Peter y Cathy ya se habían ido a la cama, pero el Monitor Hobson sabía que ninguno de los dos estaba todavía dormido, y por tanto dejó que el teléfono sonase.

No había videófono en el dormitorio, por supuesto. En la oscuridad, Peter buscó el auricular sobre la mesa de noche.

—¿Hola?-dijo.

Una mujer lloraba.

—Oh, ¡Peter! ¡Peter!

—¿Bunny?

Al oír el nombre de su madre, Cathy se sentó en la cama inmediatamente.

—¡Luces! —gritó ella.

El ordenador de la casa encendió las dos lámparas de pie de la habitación.

—Peter… Rod está muerto.

—Oh, Dios mío —dijo Peter.

—¿Qué pasa? —dijo Cathy, preocupada—. ¿Qué pasa?

—¿Qué sucedió? —preguntó Peter con el corazón desbocado.

—Volví del curso y me lo encontré tendido en el suelo del comedor.

—¿Has llamado a una ambulancia? —preguntó Peter.

—¿Qué pasa? —dijo Cathy de nuevo horrorizada.

Bunny había estado llorando tanto que tuvo que detenerse para sonarse la nariz.

—Sí. Sí, está de camino.

—También nosotros —dijo Peter—. Estaremos ahí tan pronto como podamos.

—Gracias —dijo Bunny aterrorizada—. Gracias. Gracias.

—Aguanta —dijo Peter—. Ya vamos. —Colgó.

—¿Que ha pasado? —dijo Cathy.

Peter miró a su mujer, los enormes ojos abiertos por el terror. Dios mío, ¿cómo iba a decírselo?
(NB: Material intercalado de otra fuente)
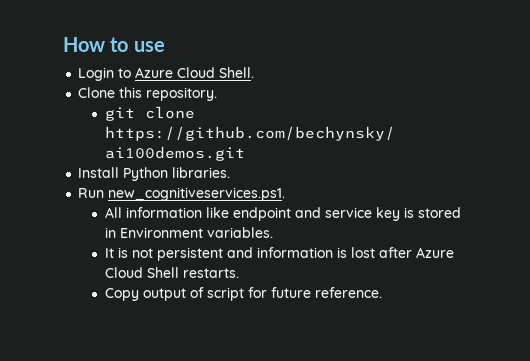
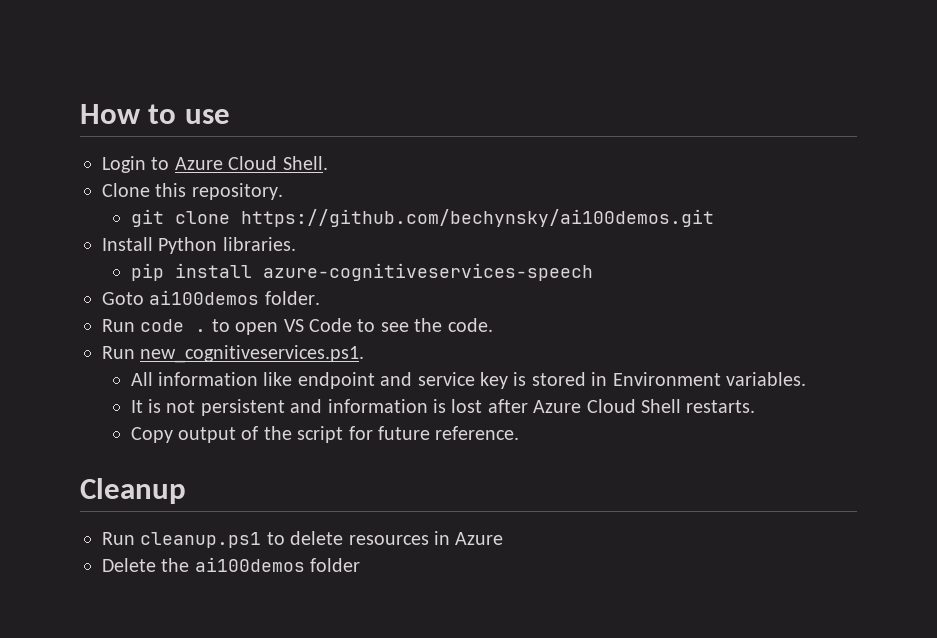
(231, 172) none -> [130,263,593,281] [102,290,320,305] [102,318,493,335] // pip install azure-cognitiveservices-speech // Goto ai100demos folder. // Run code . to open VS Code to see the code.
(205, 292) none -> [263,426,292,440] the
(383, 292) none -> [80,478,186,504] [102,531,504,548] [102,557,361,572] // Cleanup // Run cleanup.ps1 to delete resources in Azure // Delete the ai100demos folder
—Era tu madre —dijo. Él sabía que ella ya lo sabía, pero estaba ganando tiempo, tomando una decisión—. Tu padre… piensa que tu padre está muerto.

El horror bailó en el rostro de Cathy. Tenía la boca abierta y movió la cabeza ligeramente de izquierda a derecha.

—Vístete —dijo Peter amablemente—. Tenemos que irnos.